Personally, I would give vitamin K in this instance and restart coumadin in 1-2 weeks. If it was a smaller stroke, I would not give vitamin K and just keep them therapeutic on the coumadin.

Excellent question! This area of clinical care is amongst my favorite topics, and there really seems to be a dearth of information provided anywhere (haven't read that Stroke Continuum yet). Actually, what you outlined is close to what I would have done as a resident under my stroke attendings. The major focus was the size of the stroke in these cases for us. Large strokes (or ICH from hypertension or amyloid) would have the coumadin held/reversed and not restarted for a good 2-3 weeks. Then restarted slowly without heparin gtt. The paradoxical hypercoagulability at anticoagulation restart was explained to the patient, too.

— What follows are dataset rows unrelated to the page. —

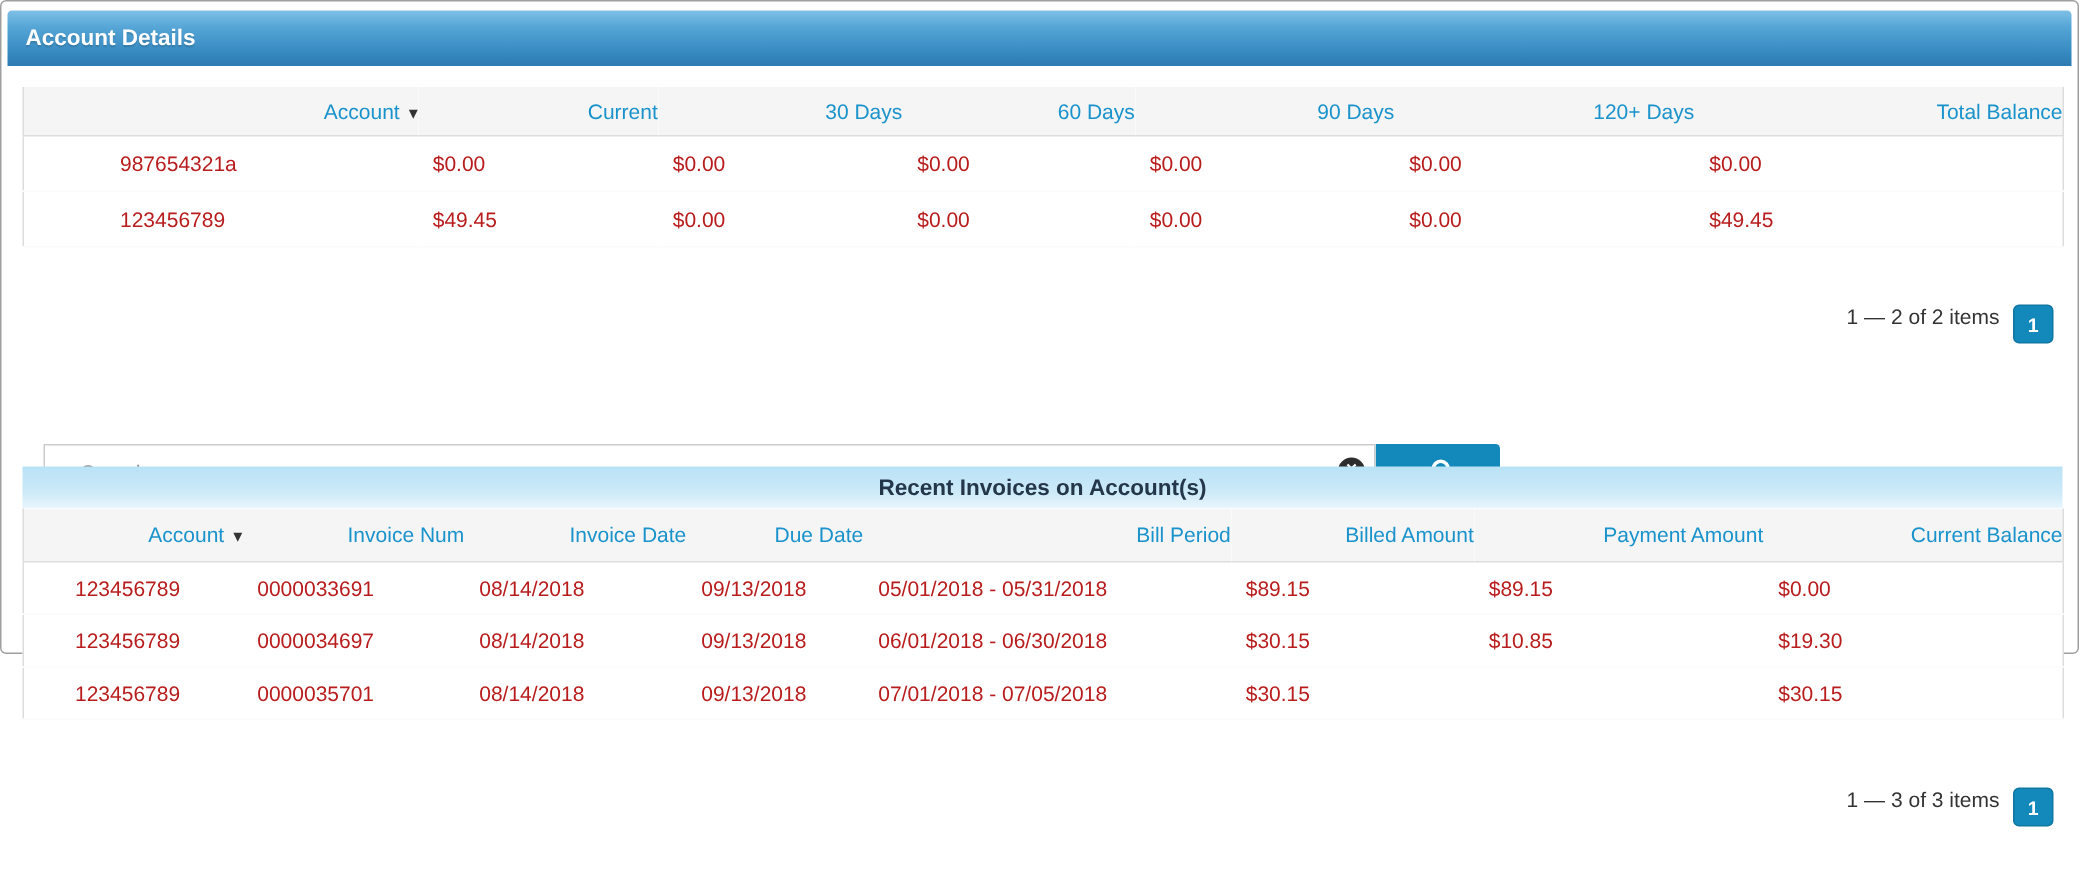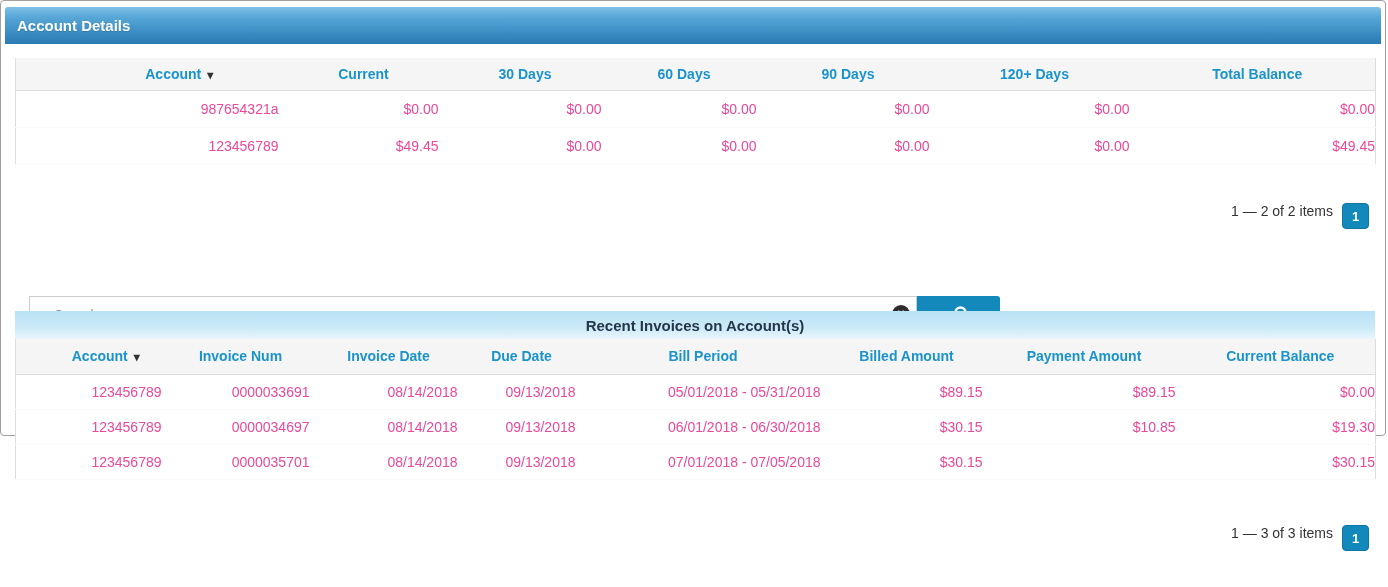--- a/index.html
+++ b/index.html
@@ -38,8 +38,8 @@
   }
   table.grid th {
     background:#f5f5f5;
-    color:#1a93cc; font-weight:bold; font-size:14px;
-    text-align:center; vertical-align:middle;
+    color:#1a93cc; font-weight:normal; font-size:14px;
+    text-align:right; vertical-align:middle;
     border-bottom:1px solid #ddd;
     padding:0 0 0 10px;
     cursor:pointer;

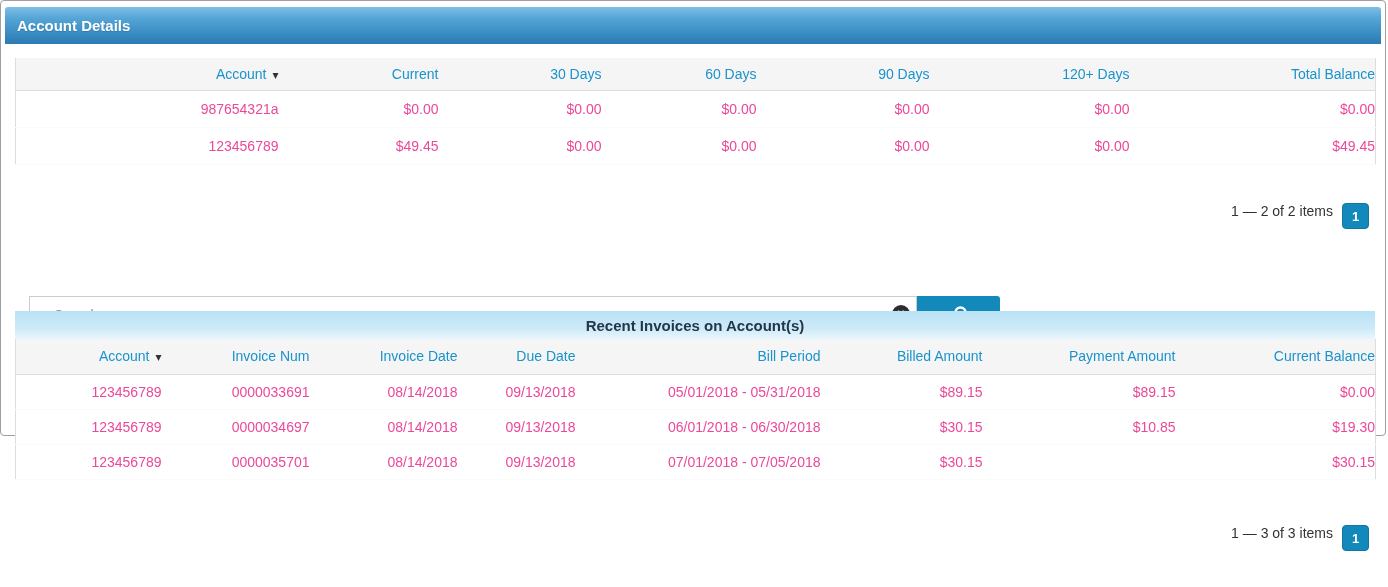--- a/index.html
+++ b/index.html
@@ -46,9 +46,9 @@
     white-space:nowrap; overflow:hidden;
   }
   table.grid td {
-    text-align:right; vertical-align:middle;
+    text-align:left; vertical-align:middle;
     padding:0 0 0 10px;
-    color:#ec4899;
+    color:#b91c1c;
     border-bottom:1px solid #fbfbfb;
     white-space:nowrap; overflow:hidden;
   }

From an academic standpoint, I would be very interested to hear what others think about these situations. What are your stroke size cutoffs? What were the INR determinants your department used? Etc. There is sparse literature to my knowledge on this topic.

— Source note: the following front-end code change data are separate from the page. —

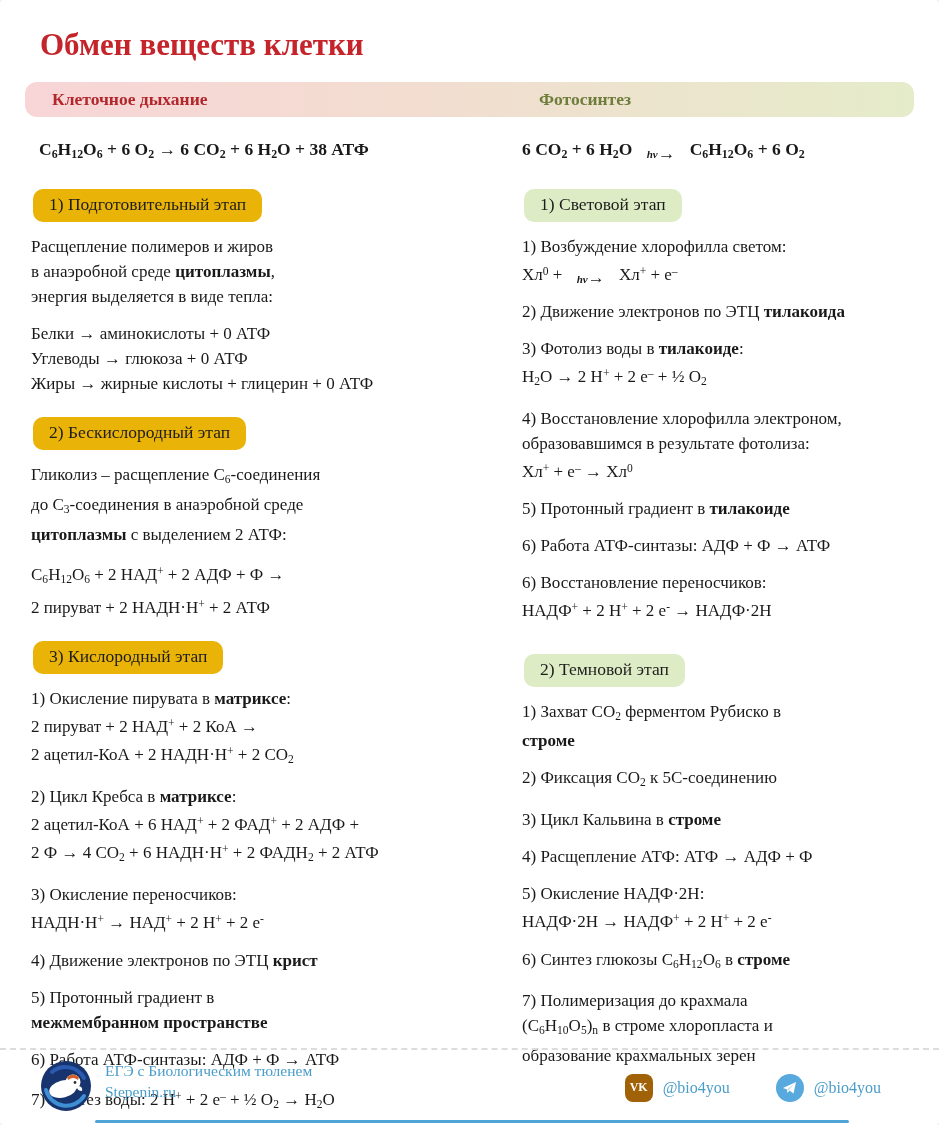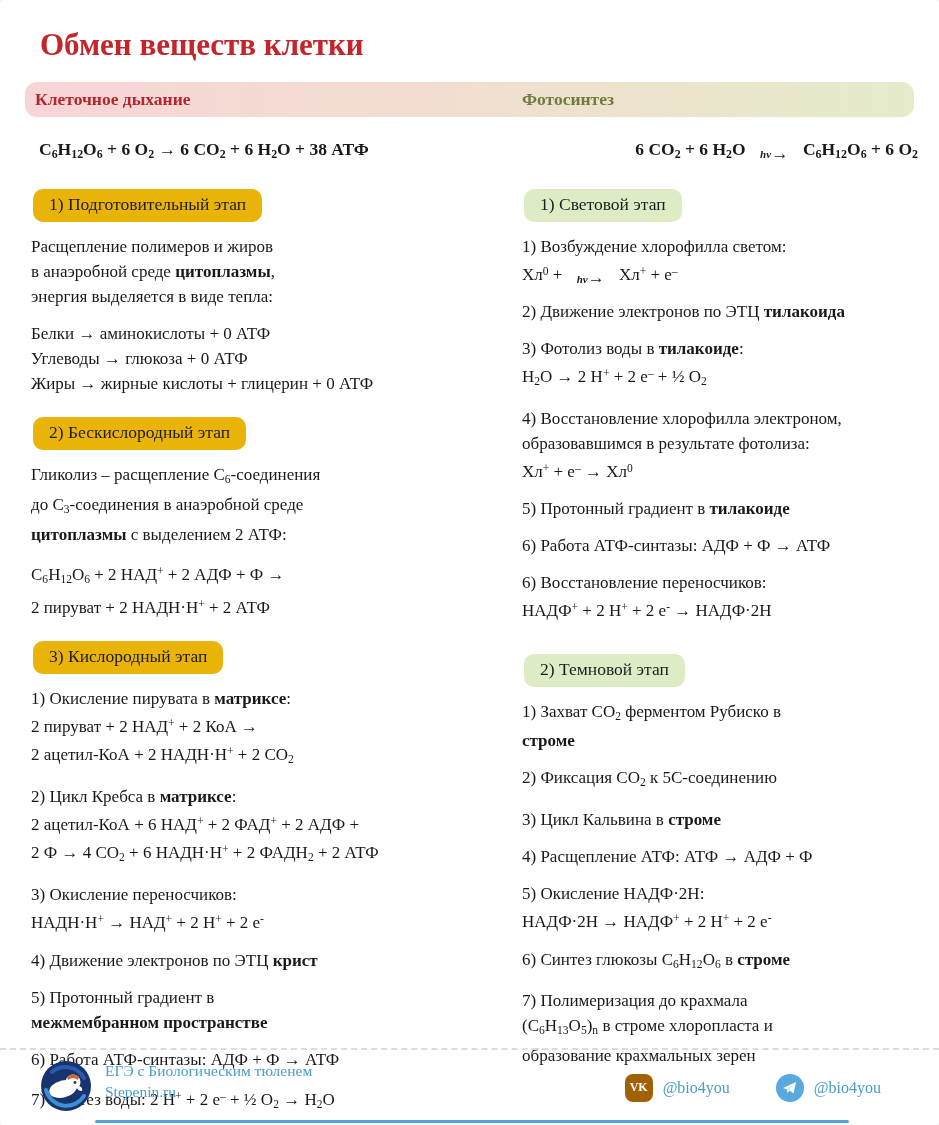--- a/index.html
+++ b/index.html
@@ -8,7 +8,7 @@
   .title{color:#c5242b;font-size:31px;font-weight:700;margin:0;padding:27px 0 0 40px;}
   .bar{margin:19px 25px 0;height:35px;border-radius:12px;display:flex;align-items:center;
        background:linear-gradient(90deg,#f8d5d7 0%,#f2ddd0 45%,#e5ecca 100%);}
-  .bar-left{width:487px;padding-left:10px;font-weight:700;font-size:17.5px;color:#b2272c;}
+  .bar-left{width:487px;padding-left:27px;font-weight:700;font-size:17.5px;color:#b2272c;}
   .bar-right{font-weight:700;font-size:17.5px;color:#6f7d3c;}
   .cols{display:grid;grid-template-columns:455px 402px;column-gap:32px;padding:0 25px;gap:36px;}
   .eq{font-weight:700;font-size:17.5px;margin:22px 0 27px 14px;white-space:nowrap;}

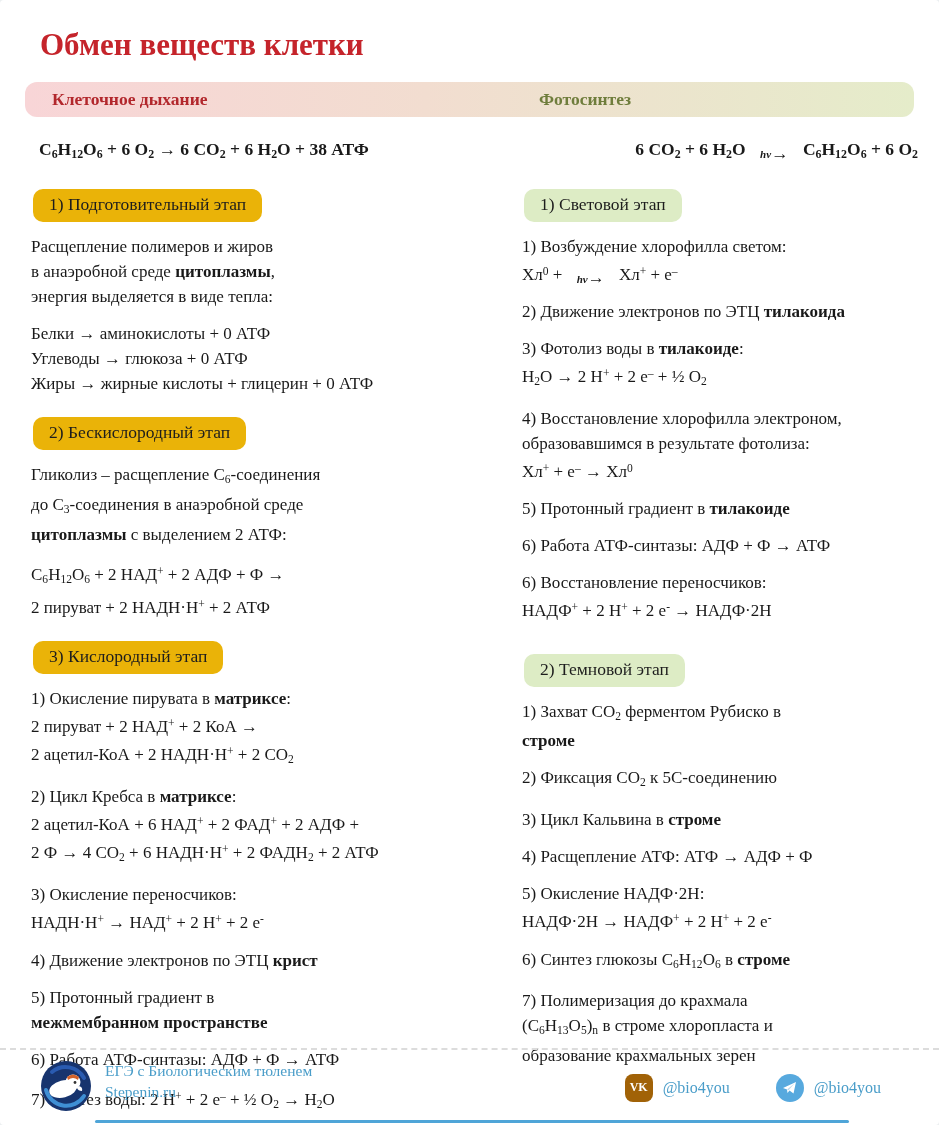--- a/index.html
+++ b/index.html
@@ -12,7 +12,7 @@
   .bar-right{font-weight:700;font-size:17.5px;color:#6f7d3c;}
   .cols{display:grid;grid-template-columns:455px 402px;column-gap:32px;padding:0 25px;gap:36px;}
   .eq{font-weight:700;font-size:17.5px;margin:22px 0 27px 14px;white-space:nowrap;}
-  .col-right .eq{margin-left:6px;text-align:right;}
+  .col-right .eq{margin-left:6px;}
   .badge{display:inline-block;border-radius:10px;padding:5px 16px 7px;font-size:17.5px;color:#1d1d1d;margin-left:8px;}
   .badge.pink{background:#eab308;}
   .badge.green{background:#ddecc5;}

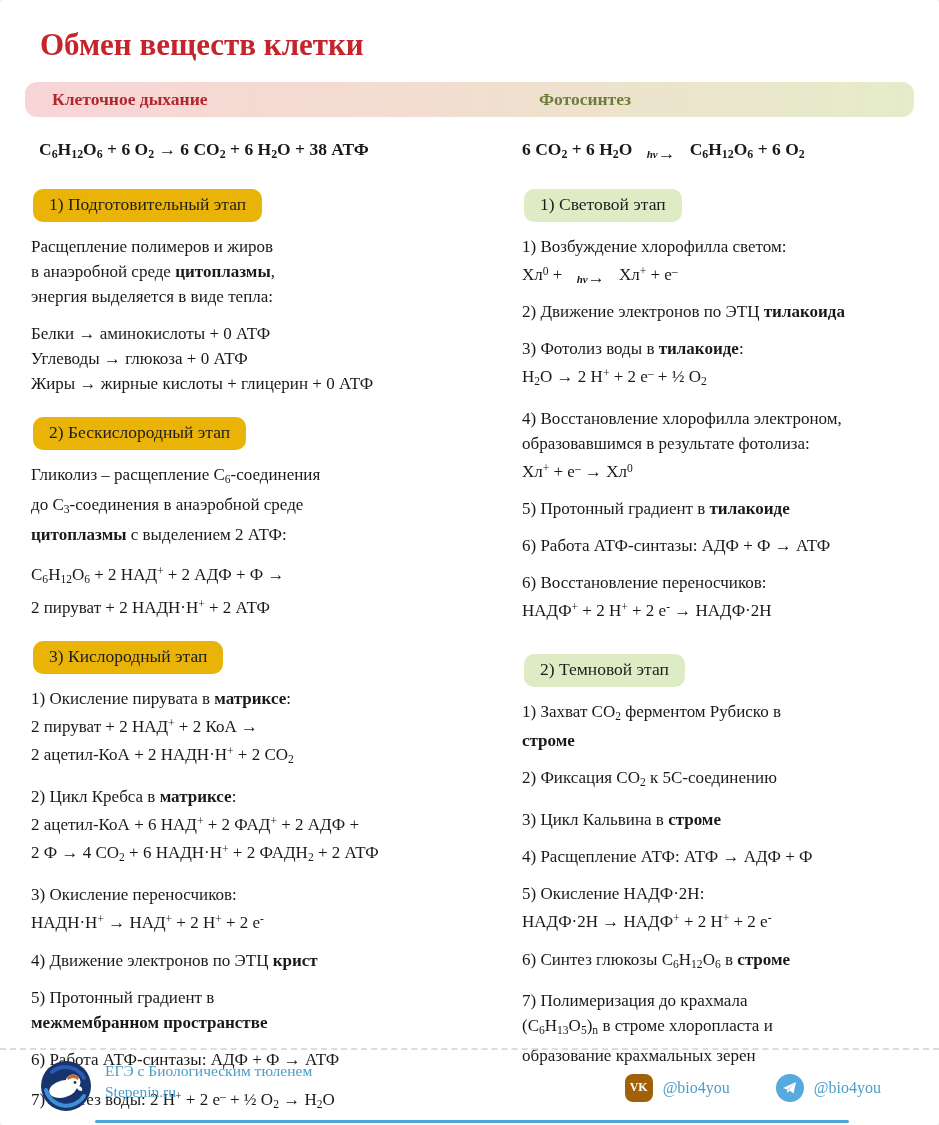--- a/index.html
+++ b/index.html
@@ -106,7 +106,7 @@
         <div class="txt">4) Расщепление АТФ: АТФ → АДФ + Ф</div>
         <div class="txt">5) Окисление НАДФ·2Н:<br>НАДФ·2Н → НАДФ<sup>+</sup> + 2 Н<sup>+</sup> + 2 е<sup>-</sup></div>
         <div class="txt">6) Синтез глюкозы C<sub>6</sub>H<sub>12</sub>O<sub>6</sub> в <b>строме</b></div>
-        <div class="txt">7) Полимеризация до крахмала<br>(C<sub>6</sub>H<sub>13</sub>O<sub>5</sub>)<sub>n</sub> в строме хлоропласта и<br>образование крахмальных зерен</div>
+        <div class="txt">7) Полимеризация до крахмала<br>(C<sub>6</sub>H<sub>10</sub>O<sub>5</sub>)<sub>n</sub> в строме хлоропласта и<br>образование крахмальных зерен</div>
       </div>
     </div>
   </div>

While we've hijacked the thread and I'm casting pride to the wind, I would also ask if anyone has article/literature suggestions or links to share, too. I just cannot seem to ever get tired of reading about this topic.
 
I would also add taking into consideration the patient's diabetes status and their history of good control or not, if I'm not mistaken sugary arteries are more prone to hemmhorage.
 
In response to Typhoonegator - that knowledge wouldn't change my management. Would it change yours? How so?
 
In response to Typhoonegator - that knowledge wouldn't change my management. Would it change yours? How so?

Weeeell, I'm not big on reversing overall. They already had a stroke through anticoagulation, why would you want to make them even more pro-coaguable without a very good reason? Being scared isn't a good enough reason.

Ischemic reperfusion into a hemispheric stroke or large PICA stroke always gives me pause, however. Those people do seem to bleed more, although I don't have Big Data to back that up, other than some of the re-flow data from IV and IA thrombolysis. Even an HI1 would be enough to make me reverse, and a lot of these folks will have some petichial bleeding, so once you see that on the CT you're going to reverse anyway.

But the big reason I typically reverse those patients is because the ischemic reperfusion increases edema in the dead tissue, which increases mass effect, and increases the chances that I'm going to ask for a hemicrani (or SOC for a PICA-AICA). For those folks, I reverse early to make sure they are tee'd up for the OR. The caveat is that some of these patients I'd reverse even without evidence of early recanalization if they look terrible and I think they'll need to go get their bone off.

Bottom line, a small superior division MCA stroke with no conversion and early reperfusion, nah, wouldn't reverse acutely. Big stroke with OR concerns, yeah, ischemic reperfusion/early recanalization would probably make me more likely to reverse, but purely for practical reasons as stated above.